Exercise:
Return every line from the records below with the string "Letzte".

Information provided:
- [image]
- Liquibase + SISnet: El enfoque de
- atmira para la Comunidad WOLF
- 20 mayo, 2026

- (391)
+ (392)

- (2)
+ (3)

* * *

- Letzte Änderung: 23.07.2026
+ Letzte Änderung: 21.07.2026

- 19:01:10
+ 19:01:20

==

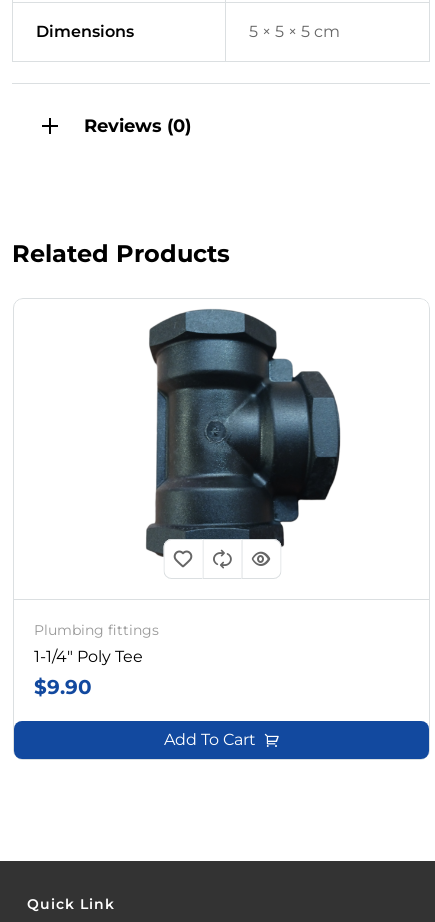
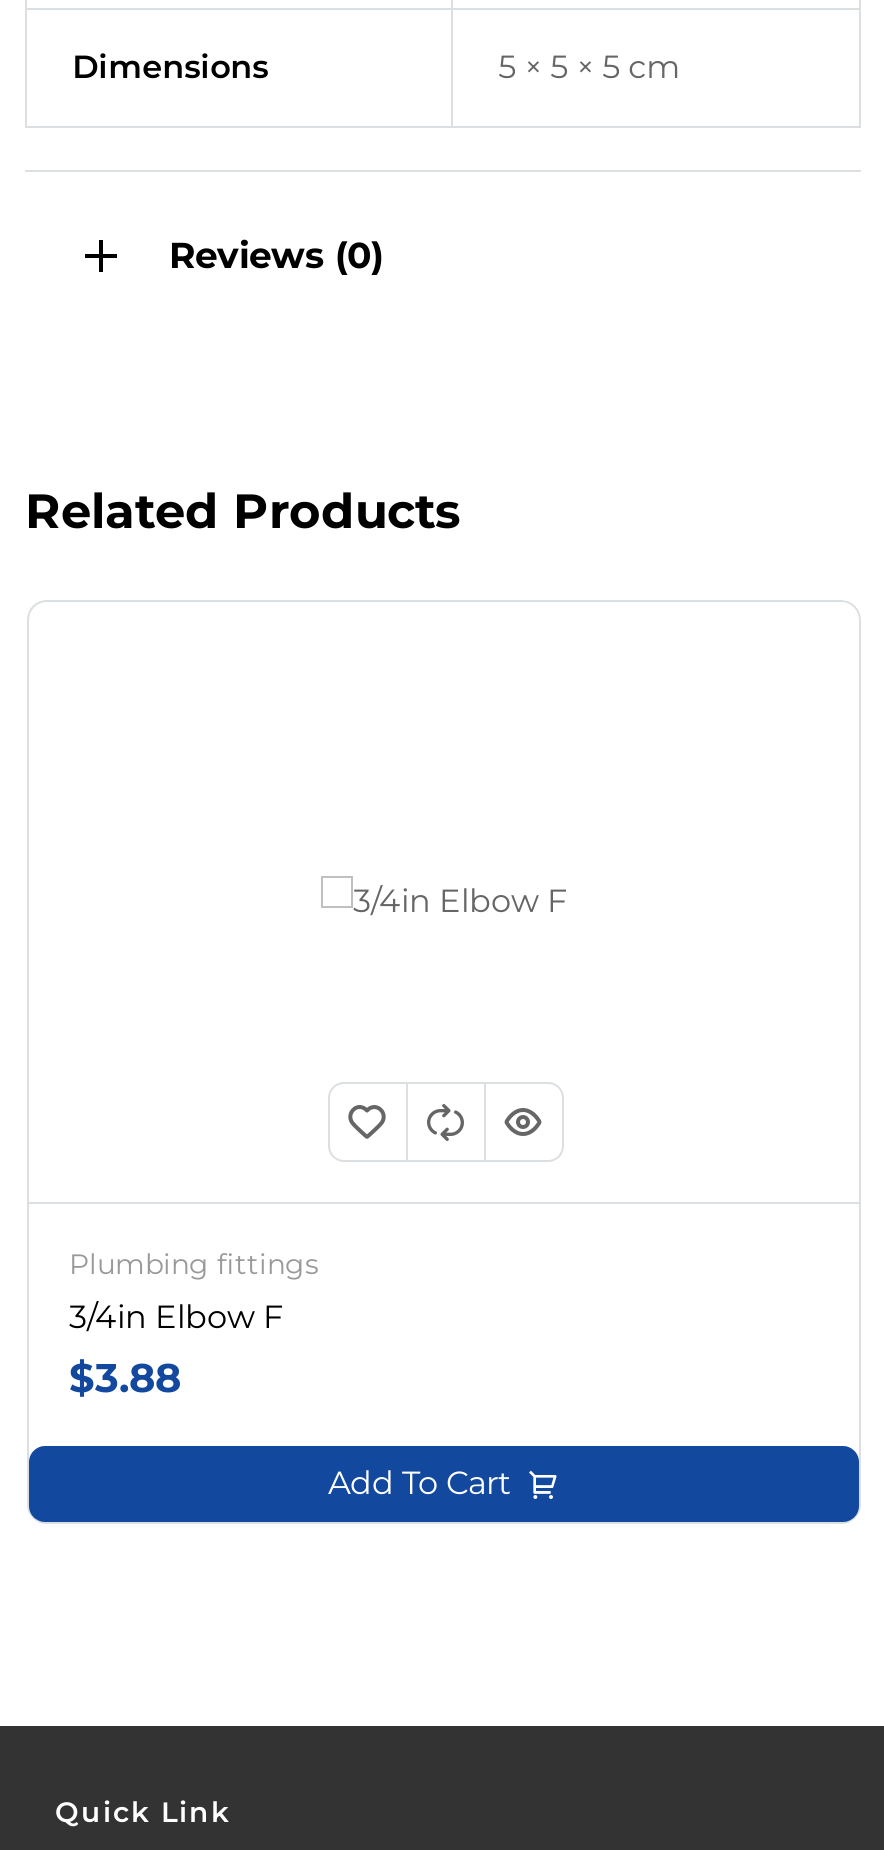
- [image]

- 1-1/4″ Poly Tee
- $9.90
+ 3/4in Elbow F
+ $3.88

Solution to this problem:
- Letzte Änderung: 23.07.2026
+ Letzte Änderung: 21.07.2026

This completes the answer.